Dipikirnya protes masyarakat sebatas iri karena tak kebagian proyek. Dipikirnya masyarakat anti-asing karena platform digital yang dilibatkan adalah yang ‘besar’ dan valuasinya jumbo.
Dipikirnya orang-orang seperti saya adalah titipan perusahaan edutech lain yang tak kebagian undangan pesta dansa.
Kita skip anggapan receh semacam itu. Dalam mimpi pun tak pernah kita berpikir begitu.
Manusia adalah makhluk yang berpikir. Punya hati nurani. Tak sekadar Homo Proyeknicus. Baca: hamba proyek!
Mari kita kembali menyimak argumen mereka. Kita adalah kelompok orang bernalar sehat yang memandang sesuatu dari substansinya. Bukan menjelek-jelekk
PMO minta masyarakat membedakan 3 jenis kemitraan dalam Prakerja: mitra lembaga pelatihan, mitra platform digital, mitra penyalur pembayaran (bank dan e-wallet). Khusus mitra platform digital, dibilang begini:
“Tolong bedakan peran platform digital sebagai PENYEDIA PASAR, dan peran lembaga pelatihan sebagai penyedia pelatihan.”

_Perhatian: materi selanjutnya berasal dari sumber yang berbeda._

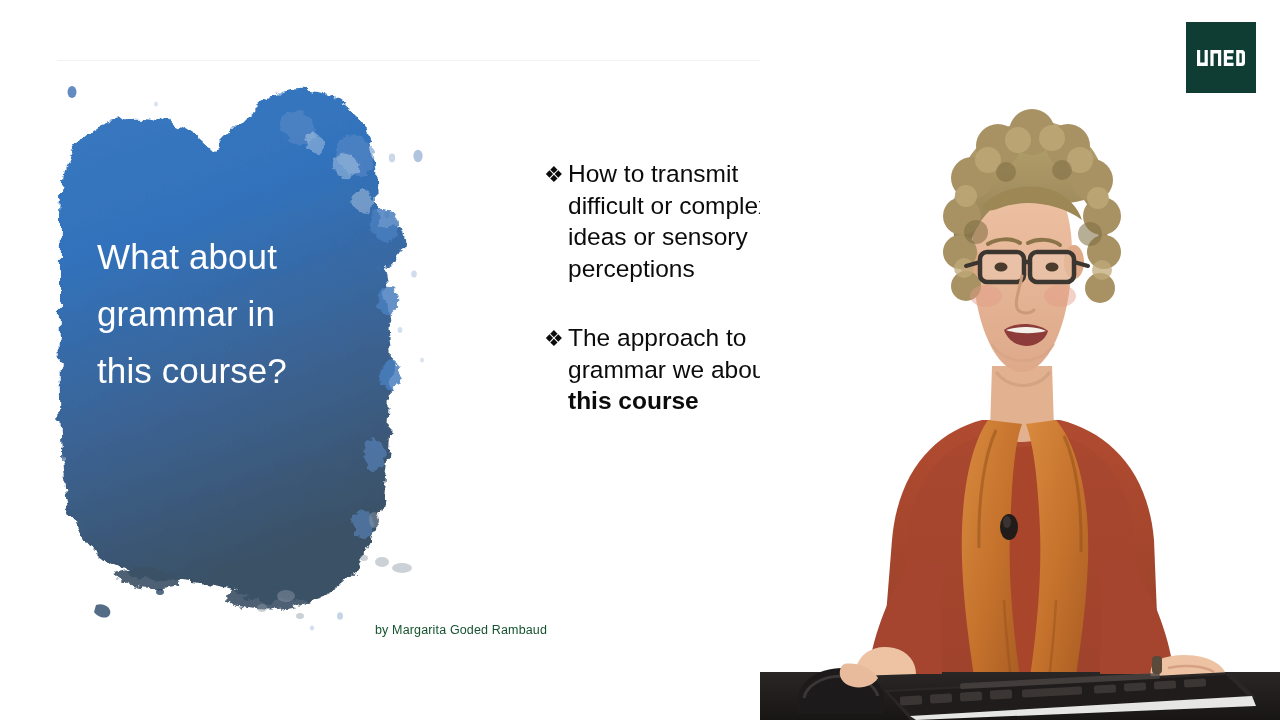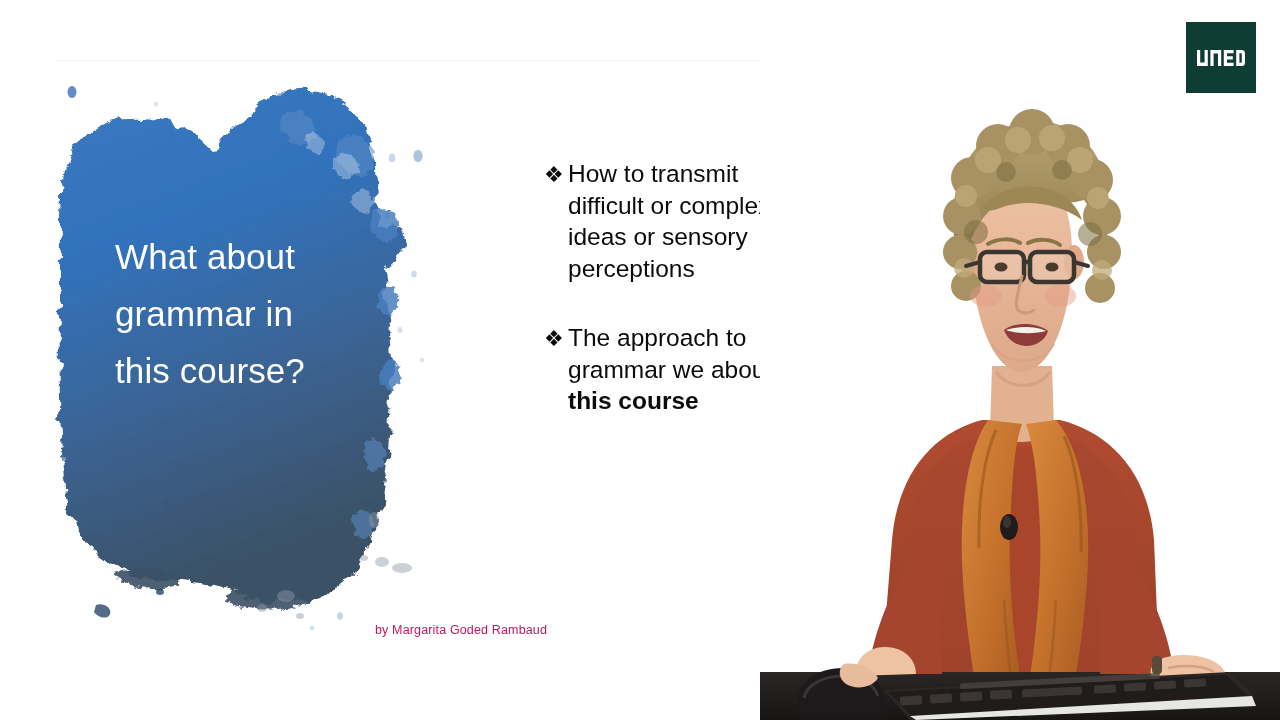--- a/index.html
+++ b/index.html
@@ -54,7 +54,7 @@
   
   #slide-title {
     position: absolute;
-    left: 115px;
+    left: 97px;
     top: 228px;
     width: 300px;
     color: #ffffff;

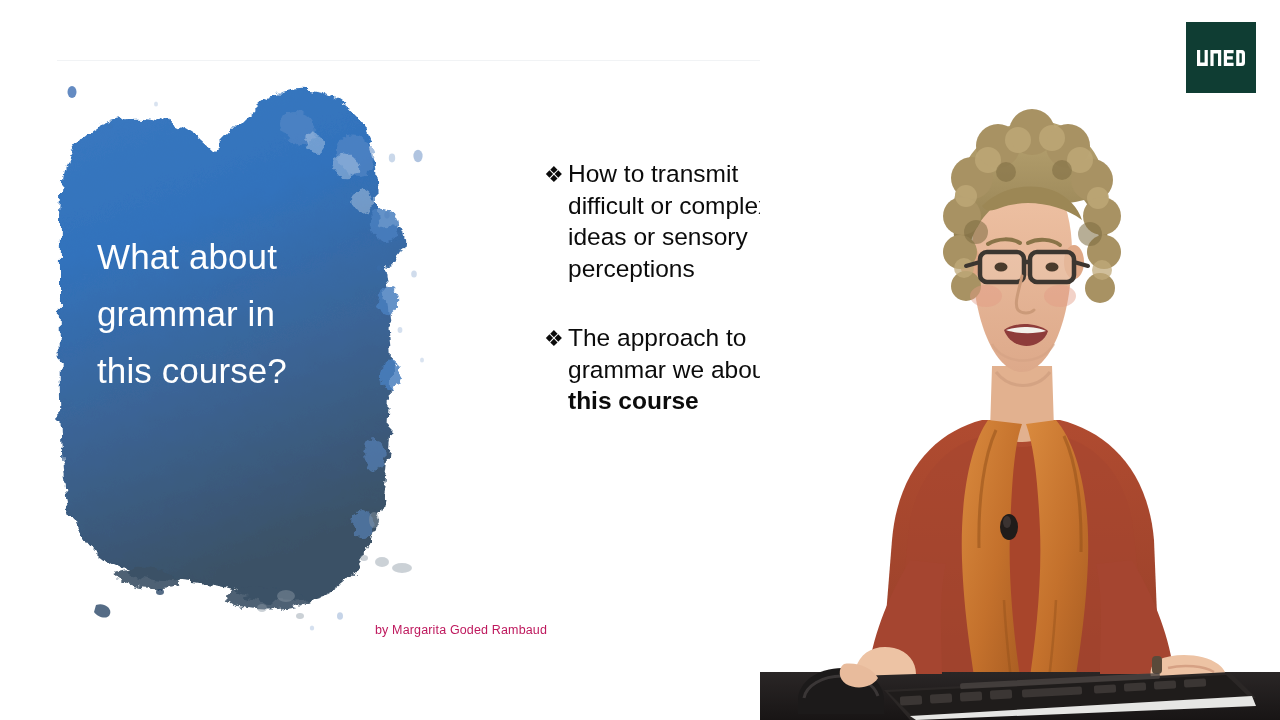--- a/index.html
+++ b/index.html
@@ -70,7 +70,7 @@
     position: absolute;
     left: 375px;
     top: 623px;
-    color: #be185d;
+    color: #14532d;
     font-size: 12.5px;
     letter-spacing: .15px;
   }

Istilah baru, saudara-saudara
Kelihatannya hasil diskusi intensif dengan konsultan komunikasi untuk menelurkan istilah, yang jika tidak kita cermati, berpotensi memanipulasi opini publik.
Jenis pasar apa yang disediakan?
Pembeli disiapkan negara sebanyak 5,6 juta peserta. Duit disediakan negara Rp5,6 triliun. Dasar hukum disiapkan oleh negara.
Lalu dibeberkan syarat dan proses ‘evaluasi dan seleksi’ platform digital itu. Mulai dari berskala nasional, memiliki dukungan IT, berbadan hukum, memiliki NPWP...
Berkali-kali saya bilang, tak ada itu istilah ‘evaluasi” dan “seleksi” dalam Peraturan Presiden, Peraturan Menko Perekonomian, dan Peraturan Menkeu.
Yang ada: kurasi!
Sudah terang. Dalam bahasa pemain tender, semua ini namanya adalah “dikunci”.